The six members of their family were all present when their mother closed her eyes for the last time, the shared heat of their bodies cooling just a little at the loss of their matriarch. She was given an honourable burial according to the family’s long-held beliefs; buried in stone beneath the estate after being covered in liquid magma - the lava that was produced by the lance when held by their father, and by Mirri. Her body became one with the estate’s grounds and her essence emblazoned the lance, as did all that came before.
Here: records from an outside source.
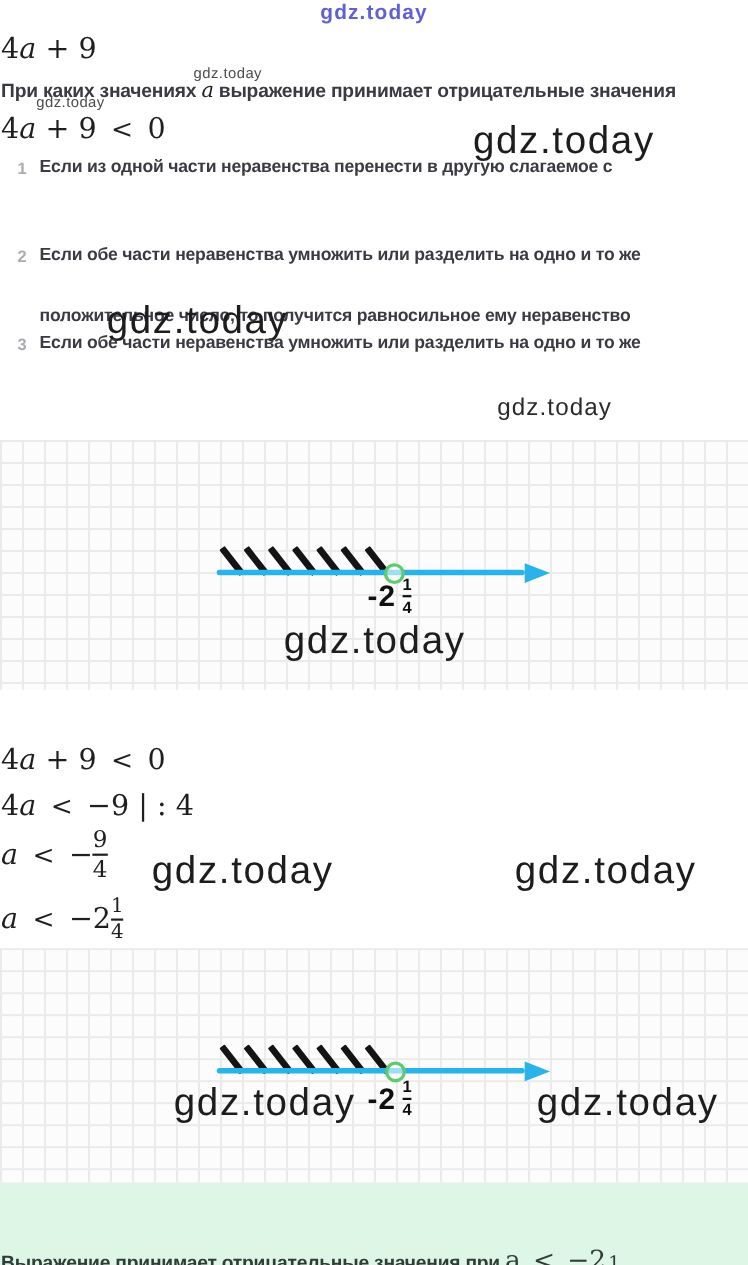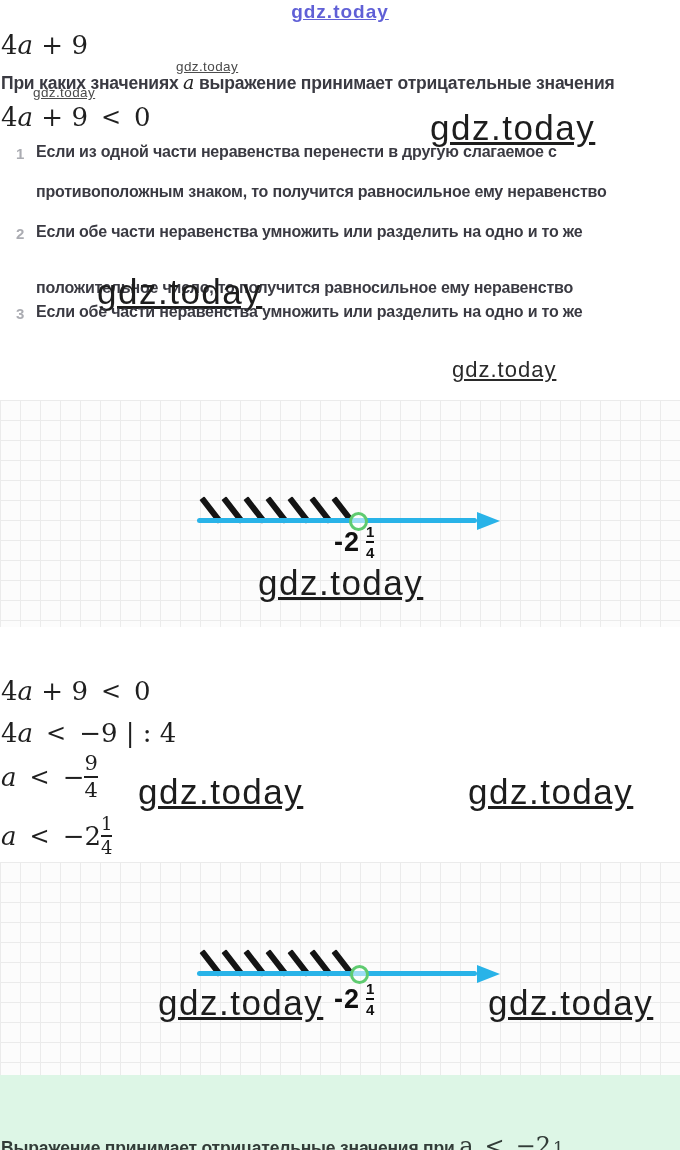--- a/index.html
+++ b/index.html
@@ -12,7 +12,7 @@
     color:#3a3a42;
   }
   
-  .wm{position:absolute;white-space:nowrap;pointer-events:none;text-decoration:underline;}
+  .wm{position:absolute;white-space:nowrap;pointer-events:none;}
   .wm-top{left:0;right:0;top:1px;text-align:center;font-size:19px;font-weight:700;
           letter-spacing:1px;color:#4545d0;opacity:.85;}
   .wm-small{font-size:13.5px;color:#4b4b4b;letter-spacing:.4px;font-weight:400;}

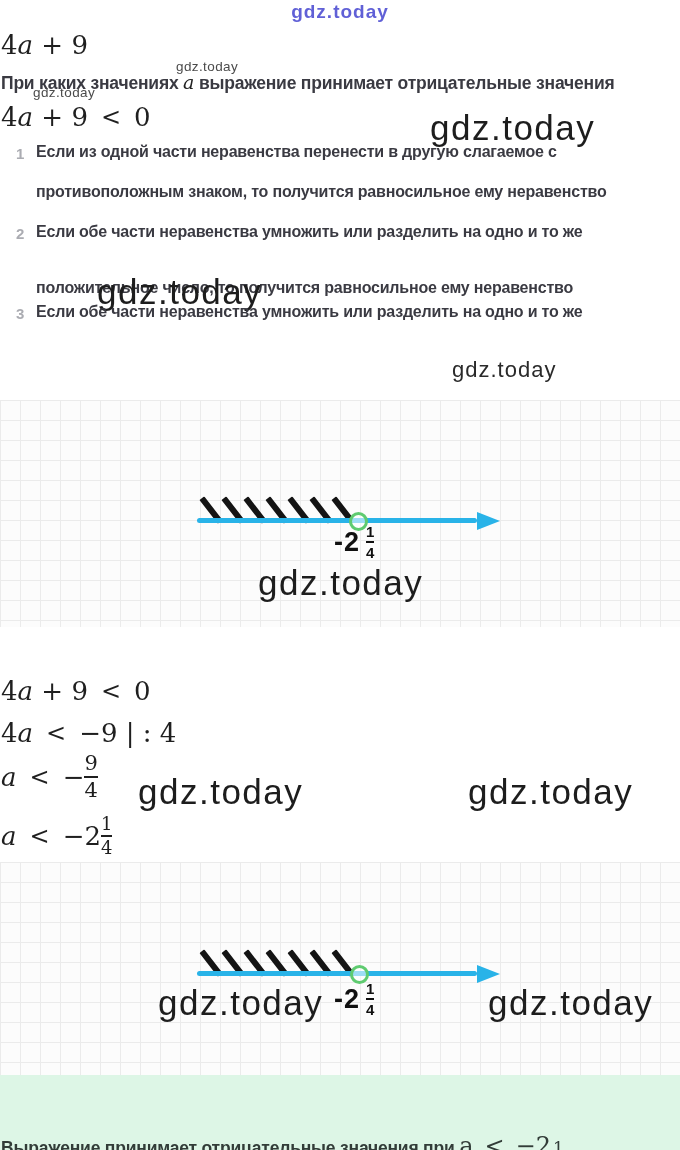--- a/index.html
+++ b/index.html
@@ -97,7 +97,6 @@
 
   <div class="rule-num" style="top:145px;">1</div>
   <div class="rule-line" style="top:143px;">Если из одной части неравенства перенести в другую слагаемое с</div>
-  <div class="rule-line" style="top:183px;">противоположным знаком, то получится равносильное ему неравенство</div>
 
   <div class="rule-num" style="top:225px;">2</div>
   <div class="rule-line" style="top:223px;">Если обе части неравенства умножить или разделить на одно и то же</div>

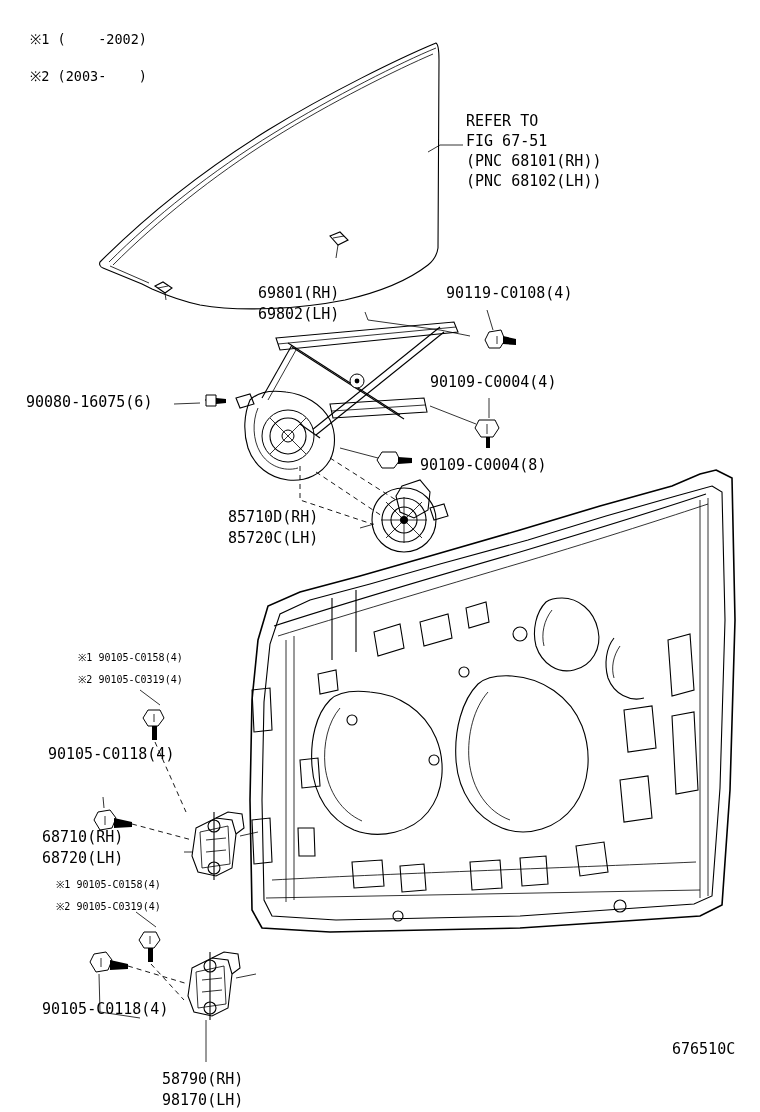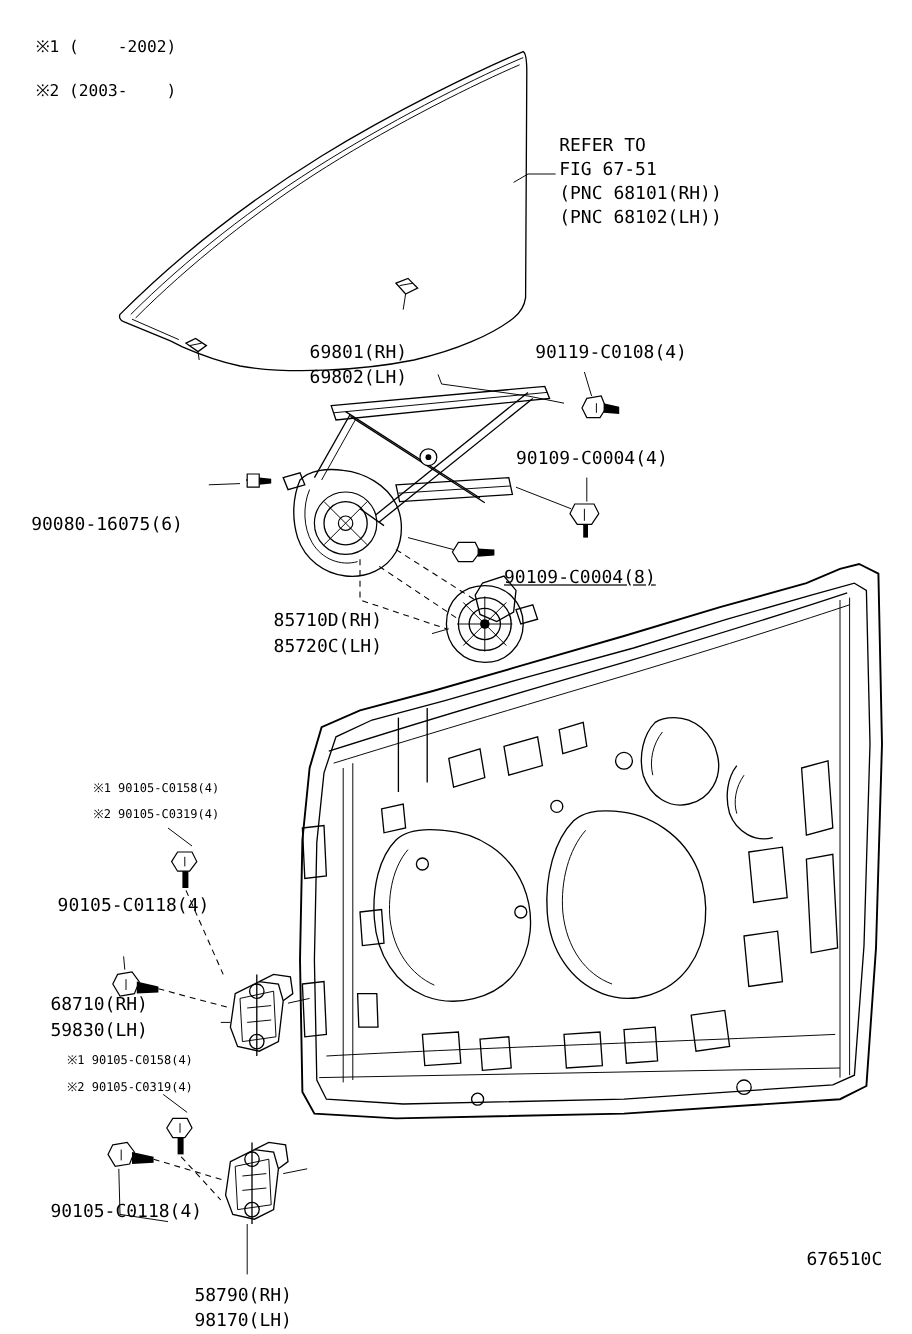--- a/index.html
+++ b/index.html
@@ -306,7 +306,7 @@
   <div class="lbl" style="left:446px; top:284px;">90119-C0108(4)</div>
   <div class="lbl" style="left:430px; top:373px;">90109-C0004(4)</div>
   <div class="lbl" style="left:420px; top:472px;text-decoration:underline;">90109-C0004(8)</div>
-  <div class="lbl" style="left:26px; top:393px;margin-top:35px;">90080-16075(6)</div>
+  <div class="lbl" style="left:26px; top:393px;">90080-16075(6)</div>
 
   <div class="lbl" style="left:228px; top:508px;">85710D(RH)</div>
   <div class="lbl" style="left:228px; top:529px;">85720C(LH)</div>

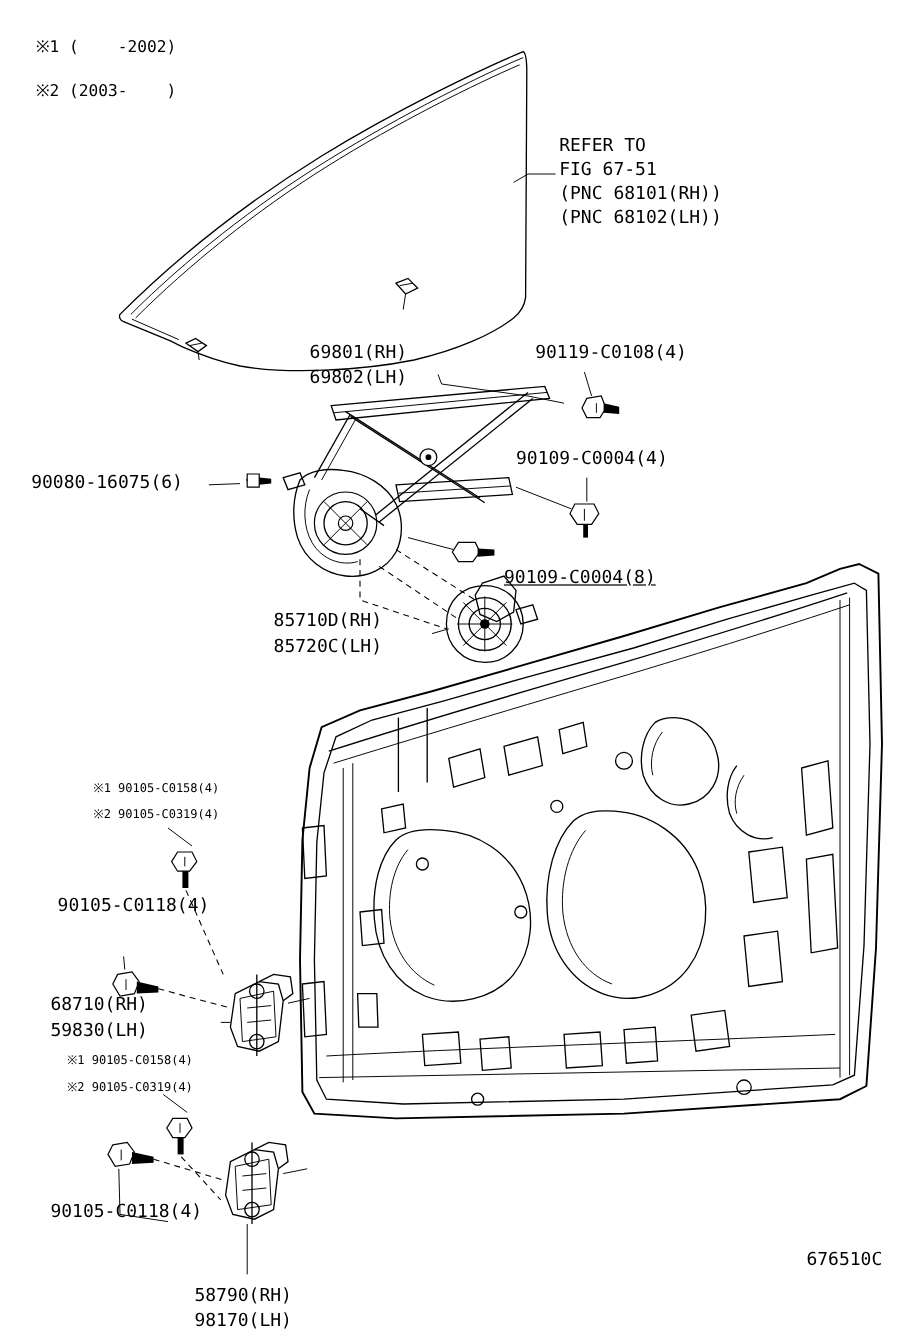--- a/index.html
+++ b/index.html
@@ -305,7 +305,7 @@
 
   <div class="lbl" style="left:446px; top:284px;">90119-C0108(4)</div>
   <div class="lbl" style="left:430px; top:373px;">90109-C0004(4)</div>
-  <div class="lbl" style="left:420px; top:472px;text-decoration:underline;">90109-C0004(8)</div>
+  <div class="lbl" style="left:420px; top:456px;">90109-C0004(8)</div>
   <div class="lbl" style="left:26px; top:393px;">90080-16075(6)</div>
 
   <div class="lbl" style="left:228px; top:508px;">85710D(RH)</div>

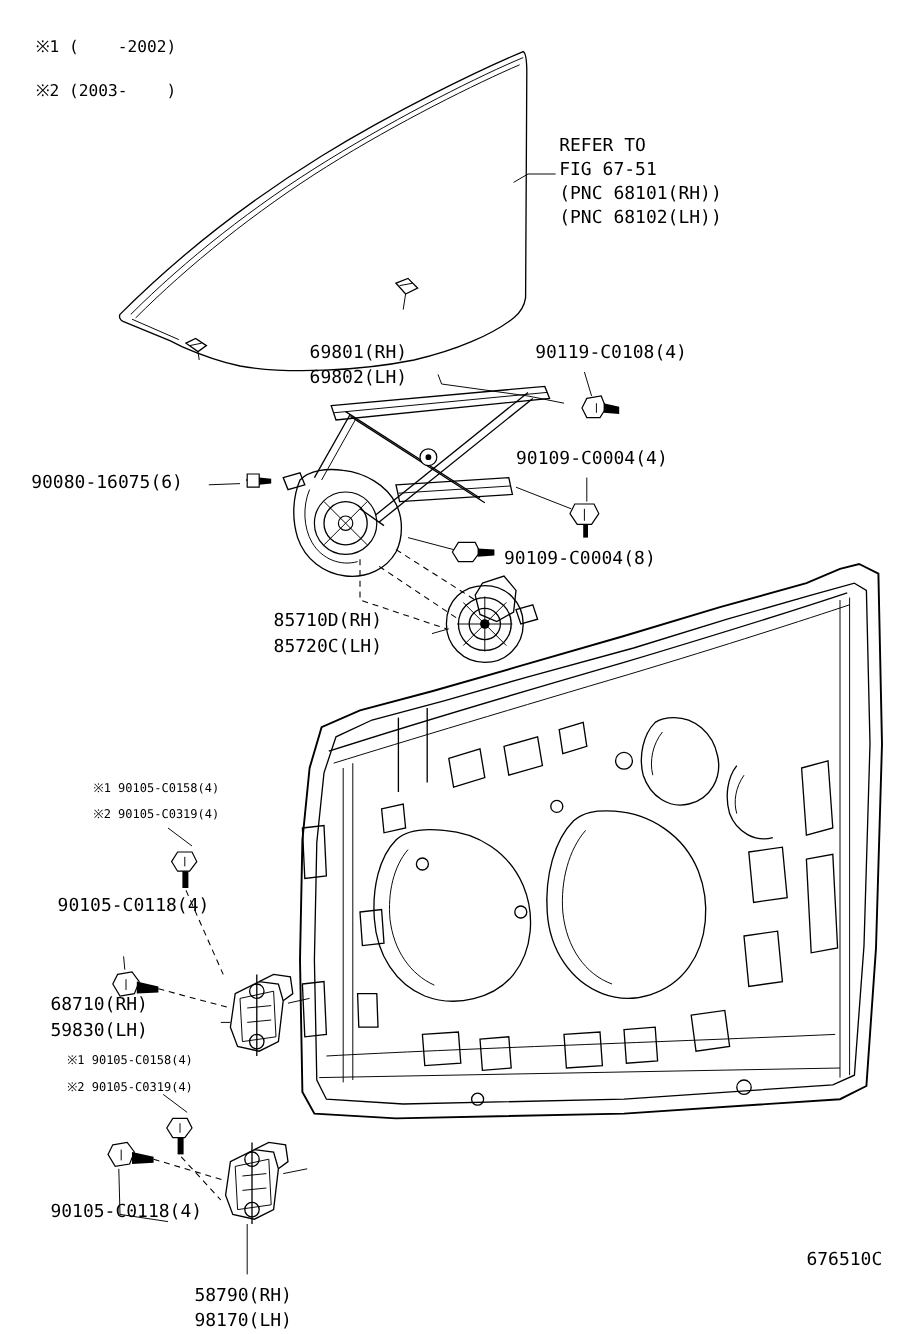--- a/index.html
+++ b/index.html
@@ -316,7 +316,7 @@
   <div class="lbl" style="left:48px; top:745px;">90105-C0118(4)</div>
 
   <div class="lbl" style="left:42px; top:828px;">68710(RH)</div>
-  <div class="lbl" style="left:42px; top:849px;">59830(LH)</div>
+  <div class="lbl" style="left:42px; top:849px;">68720(LH)</div>
 
   <div class="lbl code" style="left:56px; top:876px;">※1 90105-C0158(4)</div>
   <div class="lbl code" style="left:56px; top:898px;">※2 90105-C0319(4)</div>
When next held by Sol, a single, empty warmth, grew.
When news of the twins death reached Mirri in her forge four years later, she was the only one to question the rumoured new-found strength of the lance and of Sol, despite the blatantly-mysterious circumstances surrounding the once healthy sisters.
Her father was a bad man that didn’t deserve half the things he had, and Mirri gladly wished him dead for many years after their parting, but when returning home to see Sol bury him in the same way their mother and sisters were, she couldn’t help but cry.
Mirri wasn’t a fighter - she was strong from her work, but out of practice when coming against the stalwart wall that was Sol. But, she was prepared, suspicious of the truth. The sheer uncontrollable heat that raged within Sol’s body the night he tried to kill his sister would never be matched again. His shouts roared like a bonfire, and the tears he shed, she’ll never forget.
She only wanted to escape, to return to where she belonged and to never see her brother again. It wasn’t her fault that Sol’s body couldn’t contain the heat. It wasn’t her fault. Mirri never wanted the lance, but if she was to live, she needed it. She needed to pry it from her brother’s grasp and fight with the family’s flame, for the life she earned for herself.
She mourned her brother for the rest of her life.